▸ Work item: Collect all lines containing the word "commits" from the data.

▸ Material for the task:

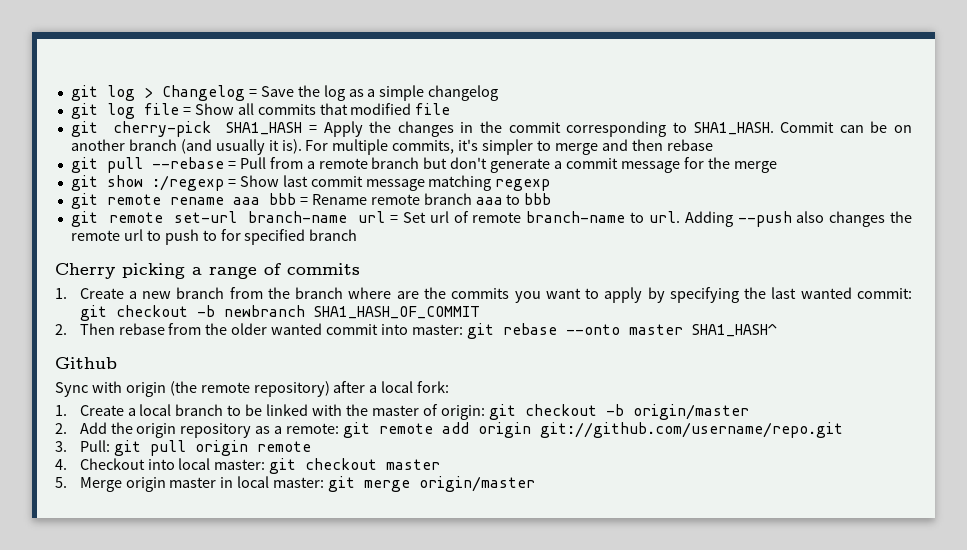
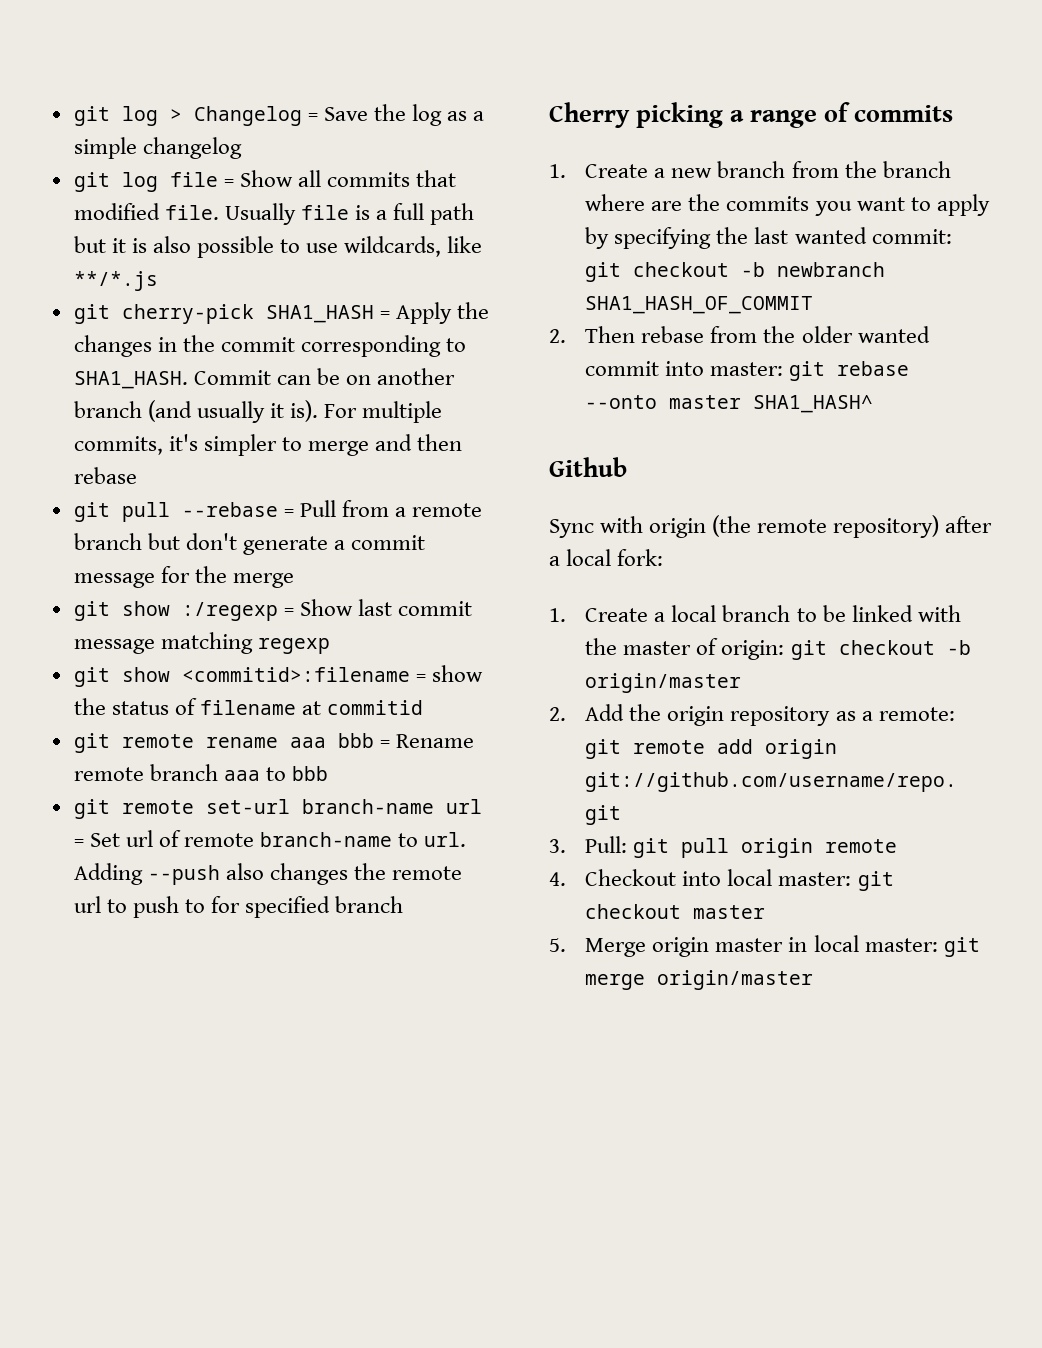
- git log file = Show all commits that modified file
+ git log file = Show all commits that modified file. Usually file is a full path but it is also possible to use wildcards, like **/*.js
+ git show <commitid>:filename = show the status of filename at commitid

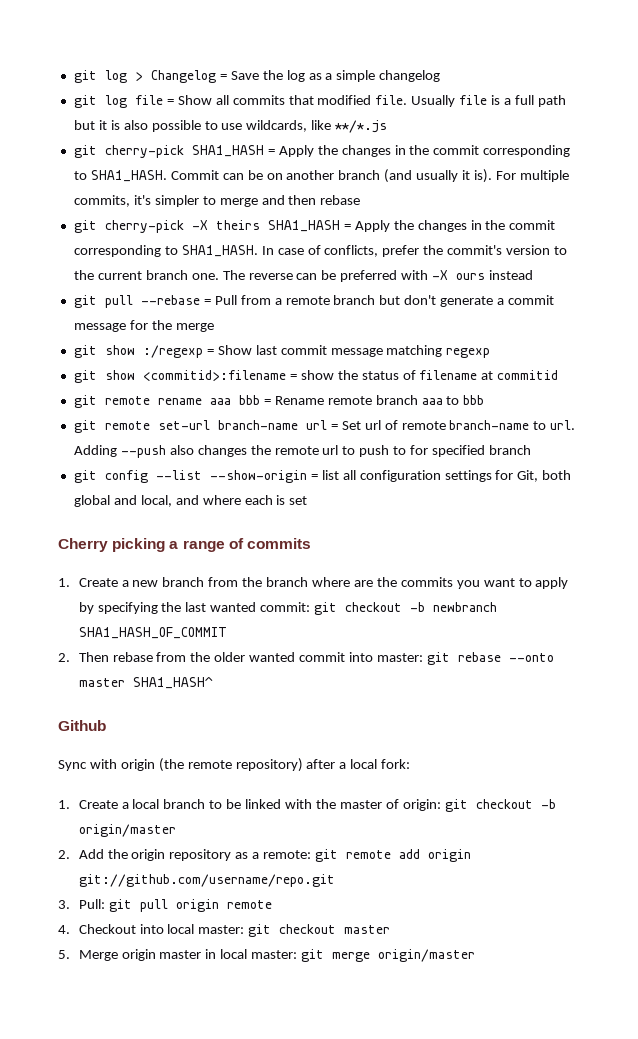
+ git cherry-pick -X theirs SHA1_HASH = Apply the changes in the commit corresponding to SHA1_HASH. In case of conflicts, prefer the commit's version to the current branch one. The reverse can be preferred with -X ours instead
+ git config --list --show-origin = list all configuration settings for Git, both global and local, and where each is set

▸ Solved problem:
- git log file = Show all commits that modified file
+ git log file = Show all commits that modified file. Usually file is a full path but it is also possible to use wildcards, like **/*.js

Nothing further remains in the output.